--- Data provided ---
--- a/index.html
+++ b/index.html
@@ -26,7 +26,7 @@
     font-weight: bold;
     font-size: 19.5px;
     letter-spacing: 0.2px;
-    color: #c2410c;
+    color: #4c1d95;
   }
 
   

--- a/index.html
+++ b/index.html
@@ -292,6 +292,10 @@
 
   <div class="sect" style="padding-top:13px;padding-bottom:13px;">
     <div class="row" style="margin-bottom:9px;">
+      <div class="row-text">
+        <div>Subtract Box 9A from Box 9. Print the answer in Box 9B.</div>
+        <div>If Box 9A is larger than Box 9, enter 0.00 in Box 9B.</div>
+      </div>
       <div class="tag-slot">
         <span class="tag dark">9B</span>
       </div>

==

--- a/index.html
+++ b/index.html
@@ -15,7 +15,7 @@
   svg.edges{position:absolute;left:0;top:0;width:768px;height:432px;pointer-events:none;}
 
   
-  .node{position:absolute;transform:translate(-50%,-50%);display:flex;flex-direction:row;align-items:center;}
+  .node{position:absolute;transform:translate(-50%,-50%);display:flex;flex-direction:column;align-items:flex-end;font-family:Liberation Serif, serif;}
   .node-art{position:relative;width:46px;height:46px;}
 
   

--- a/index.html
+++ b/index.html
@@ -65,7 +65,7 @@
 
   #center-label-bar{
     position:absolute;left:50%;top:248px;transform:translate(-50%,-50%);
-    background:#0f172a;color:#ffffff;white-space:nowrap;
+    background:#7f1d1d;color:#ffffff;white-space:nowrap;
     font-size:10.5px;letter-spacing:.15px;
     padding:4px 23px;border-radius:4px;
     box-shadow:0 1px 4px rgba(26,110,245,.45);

--- About this task ---
Look for the word "letter" in the records above, count the lines that hold it, and give only that number.

--- Answer for the task ---
2